LiveJournal has some fun with your feed, Sam.
Since this entry contains a linefeed but no HTML linebreaks or paragraphs, LiveJournal makes the assumption that yours is a dumb feed where the linebreaks are intended to be transformed into a BR tag.
I suppose what I'm suggesting is that if an entry isn't going to have any HTMLy linebreaks in it (which for LiveJournal means paragraphs or BR) it'd be best if you didn't put any non-visible linebreaks in the HTML either.
I'm sure LiveJournal isn't the only RSS client which is forced to make stupid guesses like this. Hopefully we won't have this problem with (almost-called-)Feedcast!
Martin: sigh. That's news to me. The problem is that every tool is making a different set of assumptions and guesses. Presumably that's because there is no way for a producer to convey their intent. That makes is nearly impossible to consistently produce a feed that can be properly interpreted by everybody.
The Atom 0.2 snapshot has a type attribute on content. There is talk of putting this attribute on summary, and perhaps even title and tagline.
LiveJournal's assumptions just boil down to a list of hacks because it seems that hardly anyone actually knows and/or cares enough to generate a proper feed. One of the silly things that has to be done is to override the default of UTF-8 with Latin-1 when invalid UTF-8 characters are found, because people just copy feeds with the charset set to UTF-8 but don't use software which makes this happen.
It also transparently maps to the Windows superset of the ISO Latin-1 charset if it encounters Windows-style curly-quotes and so forth despite the document declaring ISO-standard, which is also a common mistake.
The nastiest one is the newline one, though.
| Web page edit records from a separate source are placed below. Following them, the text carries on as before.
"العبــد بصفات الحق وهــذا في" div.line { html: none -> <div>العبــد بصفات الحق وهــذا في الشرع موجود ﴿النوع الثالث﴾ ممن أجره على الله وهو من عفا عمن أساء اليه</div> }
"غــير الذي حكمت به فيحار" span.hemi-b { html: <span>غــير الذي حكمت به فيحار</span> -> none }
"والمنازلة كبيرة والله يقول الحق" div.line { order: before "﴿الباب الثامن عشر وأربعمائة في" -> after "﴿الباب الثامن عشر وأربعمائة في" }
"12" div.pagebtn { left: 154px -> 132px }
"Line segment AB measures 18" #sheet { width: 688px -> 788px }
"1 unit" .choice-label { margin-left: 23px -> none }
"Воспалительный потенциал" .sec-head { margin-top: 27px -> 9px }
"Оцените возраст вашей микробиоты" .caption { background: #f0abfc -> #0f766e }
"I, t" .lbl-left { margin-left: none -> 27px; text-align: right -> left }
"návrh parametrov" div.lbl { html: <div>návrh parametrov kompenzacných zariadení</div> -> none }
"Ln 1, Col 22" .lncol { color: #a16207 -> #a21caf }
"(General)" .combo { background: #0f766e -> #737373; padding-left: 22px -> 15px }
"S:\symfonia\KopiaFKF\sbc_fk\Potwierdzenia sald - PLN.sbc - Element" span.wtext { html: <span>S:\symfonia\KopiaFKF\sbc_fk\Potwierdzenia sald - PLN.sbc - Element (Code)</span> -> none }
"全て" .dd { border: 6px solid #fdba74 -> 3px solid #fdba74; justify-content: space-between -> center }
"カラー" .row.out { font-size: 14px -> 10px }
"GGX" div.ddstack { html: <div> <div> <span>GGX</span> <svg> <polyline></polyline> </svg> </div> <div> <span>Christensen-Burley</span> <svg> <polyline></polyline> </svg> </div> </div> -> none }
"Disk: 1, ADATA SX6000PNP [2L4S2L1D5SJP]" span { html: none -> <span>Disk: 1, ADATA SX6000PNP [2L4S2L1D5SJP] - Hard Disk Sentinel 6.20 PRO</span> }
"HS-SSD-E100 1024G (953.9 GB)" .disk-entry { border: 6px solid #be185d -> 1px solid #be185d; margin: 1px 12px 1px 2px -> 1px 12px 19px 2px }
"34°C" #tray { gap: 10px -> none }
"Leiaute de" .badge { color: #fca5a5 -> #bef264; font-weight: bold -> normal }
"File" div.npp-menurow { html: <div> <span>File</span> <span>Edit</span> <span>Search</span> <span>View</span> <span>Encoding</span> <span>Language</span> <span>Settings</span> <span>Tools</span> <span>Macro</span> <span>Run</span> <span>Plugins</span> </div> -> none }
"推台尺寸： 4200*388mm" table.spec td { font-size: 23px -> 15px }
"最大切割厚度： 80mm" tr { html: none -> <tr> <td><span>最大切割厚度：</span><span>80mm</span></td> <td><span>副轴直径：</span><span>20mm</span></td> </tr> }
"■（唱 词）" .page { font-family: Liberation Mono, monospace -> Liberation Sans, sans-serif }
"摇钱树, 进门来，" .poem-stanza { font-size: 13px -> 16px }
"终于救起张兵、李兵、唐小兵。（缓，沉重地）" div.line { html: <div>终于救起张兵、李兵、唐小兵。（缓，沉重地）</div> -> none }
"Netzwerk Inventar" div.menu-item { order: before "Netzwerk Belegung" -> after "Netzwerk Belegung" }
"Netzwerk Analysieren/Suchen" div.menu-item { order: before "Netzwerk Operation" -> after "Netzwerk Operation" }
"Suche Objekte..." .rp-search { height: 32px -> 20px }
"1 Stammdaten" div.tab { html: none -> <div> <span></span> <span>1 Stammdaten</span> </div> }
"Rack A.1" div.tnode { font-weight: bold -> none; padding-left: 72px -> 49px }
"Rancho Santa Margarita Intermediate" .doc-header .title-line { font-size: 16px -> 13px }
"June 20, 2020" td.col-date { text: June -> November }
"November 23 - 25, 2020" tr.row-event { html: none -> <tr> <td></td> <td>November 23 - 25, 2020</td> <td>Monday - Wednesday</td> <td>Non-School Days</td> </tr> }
I wonder how many feeds there are left which still generate HTML without linefeeds... I'm thinking maybe a better assumption these days could be "if there's any HTML at all don't add BR", still allowing for feeds which are plaintext.
I think all of the content elements in Atom/Necho/whatever needs some kind of type specifier. I know LiveJournal at least allows a small set of HTML tags in the 'subject' field (which is the 'title'), and will only be able to round-trip entries LJ to Atom to LJ if title can say it's escaped HTML. (I suppose I should put that on the Wiki somewhere, but I get lost on it these days and I'm sure someone wrote it somewhere already)
If the validator uses a compiant XML parser it probably already barfs on most of the things LiveJournal catches, since specifying UTF-8 and then including non-UTF8 characters should cause the XML parser to halt. In fact, I can see such an error in the FAQ.
The problem is that people don't validate their feeds. Lots of people forget their feeds even exist after they've hooked up their software to generate them. "Generate" usually means "spew out a bunch of XML and then iterate over the entries printing each verbatim", so it's no wonder that there are so many invalid feeds since lots of people don't even know what a charset is or understand the issues. LiveJournal's RSS feeds are often quirky because they get shortened and end up with half-tags and such. It's a pain to programmatically generate feeds on behalf of people who don't understand what's going on.
Your validator seems to cover everything I know about. I don't pretend to be an expert; The RSS support on LiveJournal is not by me, I've just seen a few error reports and seen your feed do some quirky things on LJ.